*** Opening of DATASET RECORDS ***

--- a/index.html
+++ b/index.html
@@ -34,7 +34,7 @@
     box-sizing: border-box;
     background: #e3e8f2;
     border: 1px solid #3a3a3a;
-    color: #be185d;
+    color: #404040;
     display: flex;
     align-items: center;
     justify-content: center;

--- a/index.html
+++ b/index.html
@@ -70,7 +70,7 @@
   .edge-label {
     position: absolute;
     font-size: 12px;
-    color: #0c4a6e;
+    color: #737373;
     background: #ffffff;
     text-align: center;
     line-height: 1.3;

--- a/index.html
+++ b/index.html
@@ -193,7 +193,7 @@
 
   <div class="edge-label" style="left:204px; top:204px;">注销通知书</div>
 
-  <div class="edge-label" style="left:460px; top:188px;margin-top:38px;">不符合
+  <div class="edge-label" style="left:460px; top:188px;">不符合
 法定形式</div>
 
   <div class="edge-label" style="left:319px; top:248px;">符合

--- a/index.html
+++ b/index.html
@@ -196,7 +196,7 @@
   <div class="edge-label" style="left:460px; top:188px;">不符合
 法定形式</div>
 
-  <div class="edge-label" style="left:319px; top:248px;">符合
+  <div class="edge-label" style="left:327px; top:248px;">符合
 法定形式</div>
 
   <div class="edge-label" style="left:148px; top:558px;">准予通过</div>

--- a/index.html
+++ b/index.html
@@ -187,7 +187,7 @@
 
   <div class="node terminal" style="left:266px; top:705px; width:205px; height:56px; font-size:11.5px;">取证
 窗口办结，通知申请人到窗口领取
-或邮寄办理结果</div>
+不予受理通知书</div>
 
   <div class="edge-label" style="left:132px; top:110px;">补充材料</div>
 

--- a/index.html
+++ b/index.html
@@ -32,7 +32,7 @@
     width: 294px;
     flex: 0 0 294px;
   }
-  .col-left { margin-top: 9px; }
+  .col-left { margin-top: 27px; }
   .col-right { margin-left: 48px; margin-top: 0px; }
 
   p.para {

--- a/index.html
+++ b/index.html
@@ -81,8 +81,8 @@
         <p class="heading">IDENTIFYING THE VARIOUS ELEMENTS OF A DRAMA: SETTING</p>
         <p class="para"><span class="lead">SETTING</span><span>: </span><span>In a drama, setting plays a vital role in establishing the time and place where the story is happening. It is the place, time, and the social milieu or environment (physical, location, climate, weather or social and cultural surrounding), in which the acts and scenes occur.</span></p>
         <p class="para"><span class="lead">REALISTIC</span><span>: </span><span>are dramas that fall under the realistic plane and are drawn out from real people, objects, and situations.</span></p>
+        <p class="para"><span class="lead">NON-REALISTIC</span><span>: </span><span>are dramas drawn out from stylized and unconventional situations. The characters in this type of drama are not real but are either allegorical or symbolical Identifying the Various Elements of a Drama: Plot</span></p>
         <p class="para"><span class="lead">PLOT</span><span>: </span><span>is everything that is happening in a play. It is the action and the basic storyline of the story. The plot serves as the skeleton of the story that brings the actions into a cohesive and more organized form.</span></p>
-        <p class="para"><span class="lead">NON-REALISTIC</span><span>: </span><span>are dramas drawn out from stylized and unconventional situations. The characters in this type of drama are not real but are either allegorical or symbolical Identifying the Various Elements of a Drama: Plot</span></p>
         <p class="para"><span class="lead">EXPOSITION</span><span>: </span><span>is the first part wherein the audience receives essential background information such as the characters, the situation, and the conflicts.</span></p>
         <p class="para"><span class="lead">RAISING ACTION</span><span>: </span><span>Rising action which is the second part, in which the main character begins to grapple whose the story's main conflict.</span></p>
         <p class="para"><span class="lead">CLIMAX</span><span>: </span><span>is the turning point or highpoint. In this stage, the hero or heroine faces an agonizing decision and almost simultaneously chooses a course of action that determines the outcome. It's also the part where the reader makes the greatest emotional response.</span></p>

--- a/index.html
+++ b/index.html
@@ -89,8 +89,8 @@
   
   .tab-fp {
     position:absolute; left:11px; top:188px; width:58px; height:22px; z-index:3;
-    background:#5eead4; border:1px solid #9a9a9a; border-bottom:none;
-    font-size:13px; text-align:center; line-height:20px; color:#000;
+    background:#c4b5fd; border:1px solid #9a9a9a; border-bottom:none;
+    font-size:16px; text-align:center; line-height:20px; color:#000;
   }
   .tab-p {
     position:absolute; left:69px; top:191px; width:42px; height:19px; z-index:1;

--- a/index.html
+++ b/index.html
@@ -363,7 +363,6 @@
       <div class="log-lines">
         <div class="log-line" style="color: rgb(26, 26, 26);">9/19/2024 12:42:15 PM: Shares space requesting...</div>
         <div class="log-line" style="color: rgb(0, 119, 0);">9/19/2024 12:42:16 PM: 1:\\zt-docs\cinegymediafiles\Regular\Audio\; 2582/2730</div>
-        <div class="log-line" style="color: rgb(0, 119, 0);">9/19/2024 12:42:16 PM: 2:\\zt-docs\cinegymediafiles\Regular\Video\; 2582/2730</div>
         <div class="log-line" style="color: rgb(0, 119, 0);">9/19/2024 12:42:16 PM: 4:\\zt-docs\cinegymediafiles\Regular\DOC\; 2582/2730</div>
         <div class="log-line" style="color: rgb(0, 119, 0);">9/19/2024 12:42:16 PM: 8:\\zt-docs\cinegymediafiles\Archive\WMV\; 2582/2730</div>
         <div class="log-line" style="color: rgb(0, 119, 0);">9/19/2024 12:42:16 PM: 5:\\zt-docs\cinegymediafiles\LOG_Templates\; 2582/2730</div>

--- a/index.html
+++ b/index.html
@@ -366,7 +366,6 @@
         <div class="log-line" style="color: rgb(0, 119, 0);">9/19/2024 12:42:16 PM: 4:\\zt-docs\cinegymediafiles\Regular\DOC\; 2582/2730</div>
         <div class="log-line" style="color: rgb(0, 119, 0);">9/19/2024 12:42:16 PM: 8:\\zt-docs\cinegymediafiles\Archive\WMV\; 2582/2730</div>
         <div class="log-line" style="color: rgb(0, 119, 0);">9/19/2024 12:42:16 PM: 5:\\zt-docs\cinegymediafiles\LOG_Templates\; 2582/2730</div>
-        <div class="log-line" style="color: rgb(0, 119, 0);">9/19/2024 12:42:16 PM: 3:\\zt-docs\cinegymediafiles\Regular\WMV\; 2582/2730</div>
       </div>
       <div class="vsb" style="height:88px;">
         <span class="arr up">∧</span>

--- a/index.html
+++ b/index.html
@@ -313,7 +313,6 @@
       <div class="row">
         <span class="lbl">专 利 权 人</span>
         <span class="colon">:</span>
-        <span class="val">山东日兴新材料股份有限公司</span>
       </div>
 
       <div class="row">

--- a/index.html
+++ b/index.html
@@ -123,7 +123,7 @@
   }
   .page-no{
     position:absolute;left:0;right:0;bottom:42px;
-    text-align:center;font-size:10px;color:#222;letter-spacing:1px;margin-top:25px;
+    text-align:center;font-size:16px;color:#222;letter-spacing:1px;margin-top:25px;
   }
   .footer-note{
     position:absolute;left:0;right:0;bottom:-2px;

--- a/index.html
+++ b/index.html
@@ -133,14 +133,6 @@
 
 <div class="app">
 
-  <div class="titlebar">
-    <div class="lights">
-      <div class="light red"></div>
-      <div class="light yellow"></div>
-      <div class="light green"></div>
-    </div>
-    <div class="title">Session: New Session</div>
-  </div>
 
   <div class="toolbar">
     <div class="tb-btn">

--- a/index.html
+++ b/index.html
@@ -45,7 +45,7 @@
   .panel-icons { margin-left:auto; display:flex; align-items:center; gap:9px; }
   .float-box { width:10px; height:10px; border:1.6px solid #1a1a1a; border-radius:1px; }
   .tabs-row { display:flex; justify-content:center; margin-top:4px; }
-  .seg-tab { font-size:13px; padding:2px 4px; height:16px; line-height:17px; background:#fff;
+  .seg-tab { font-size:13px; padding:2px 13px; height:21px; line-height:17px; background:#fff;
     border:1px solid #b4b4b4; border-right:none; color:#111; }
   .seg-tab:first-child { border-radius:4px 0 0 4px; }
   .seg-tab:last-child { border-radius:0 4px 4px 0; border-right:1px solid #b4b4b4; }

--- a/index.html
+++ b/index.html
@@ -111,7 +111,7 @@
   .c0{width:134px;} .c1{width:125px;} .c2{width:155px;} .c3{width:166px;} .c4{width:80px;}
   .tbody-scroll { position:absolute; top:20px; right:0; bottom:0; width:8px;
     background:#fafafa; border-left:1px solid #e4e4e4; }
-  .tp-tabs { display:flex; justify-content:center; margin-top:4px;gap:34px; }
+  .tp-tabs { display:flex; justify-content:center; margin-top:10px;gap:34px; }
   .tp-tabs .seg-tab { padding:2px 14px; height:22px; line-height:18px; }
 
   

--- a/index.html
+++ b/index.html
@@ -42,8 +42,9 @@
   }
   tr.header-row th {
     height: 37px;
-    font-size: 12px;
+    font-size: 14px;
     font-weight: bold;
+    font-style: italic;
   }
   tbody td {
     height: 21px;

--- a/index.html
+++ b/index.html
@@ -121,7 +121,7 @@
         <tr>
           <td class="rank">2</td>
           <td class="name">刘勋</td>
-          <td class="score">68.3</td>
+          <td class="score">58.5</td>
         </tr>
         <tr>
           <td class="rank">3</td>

*** Close of DATASET RECORDS ***

Repeat exactly the lines above, starting with the first line of the records and finishing with the line holding "A DRAMA: SETTING</p>". Add no other line.

# [RESPONSE TO THIS EXERCISE]
--- a/index.html
+++ b/index.html
@@ -34,7 +34,7 @@
     box-sizing: border-box;
     background: #e3e8f2;
     border: 1px solid #3a3a3a;
-    color: #be185d;
+    color: #404040;
     display: flex;
     align-items: center;
     justify-content: center;

--- a/index.html
+++ b/index.html
@@ -70,7 +70,7 @@
   .edge-label {
     position: absolute;
     font-size: 12px;
-    color: #0c4a6e;
+    color: #737373;
     background: #ffffff;
     text-align: center;
     line-height: 1.3;

--- a/index.html
+++ b/index.html
@@ -193,7 +193,7 @@
 
   <div class="edge-label" style="left:204px; top:204px;">注销通知书</div>
 
-  <div class="edge-label" style="left:460px; top:188px;margin-top:38px;">不符合
+  <div class="edge-label" style="left:460px; top:188px;">不符合
 法定形式</div>
 
   <div class="edge-label" style="left:319px; top:248px;">符合

--- a/index.html
+++ b/index.html
@@ -196,7 +196,7 @@
   <div class="edge-label" style="left:460px; top:188px;">不符合
 法定形式</div>
 
-  <div class="edge-label" style="left:319px; top:248px;">符合
+  <div class="edge-label" style="left:327px; top:248px;">符合
 法定形式</div>
 
   <div class="edge-label" style="left:148px; top:558px;">准予通过</div>

--- a/index.html
+++ b/index.html
@@ -187,7 +187,7 @@
 
   <div class="node terminal" style="left:266px; top:705px; width:205px; height:56px; font-size:11.5px;">取证
 窗口办结，通知申请人到窗口领取
-或邮寄办理结果</div>
+不予受理通知书</div>
 
   <div class="edge-label" style="left:132px; top:110px;">补充材料</div>
 

--- a/index.html
+++ b/index.html
@@ -32,7 +32,7 @@
     width: 294px;
     flex: 0 0 294px;
   }
-  .col-left { margin-top: 9px; }
+  .col-left { margin-top: 27px; }
   .col-right { margin-left: 48px; margin-top: 0px; }
 
   p.para {

--- a/index.html
+++ b/index.html
@@ -81,8 +81,8 @@
         <p class="heading">IDENTIFYING THE VARIOUS ELEMENTS OF A DRAMA: SETTING</p>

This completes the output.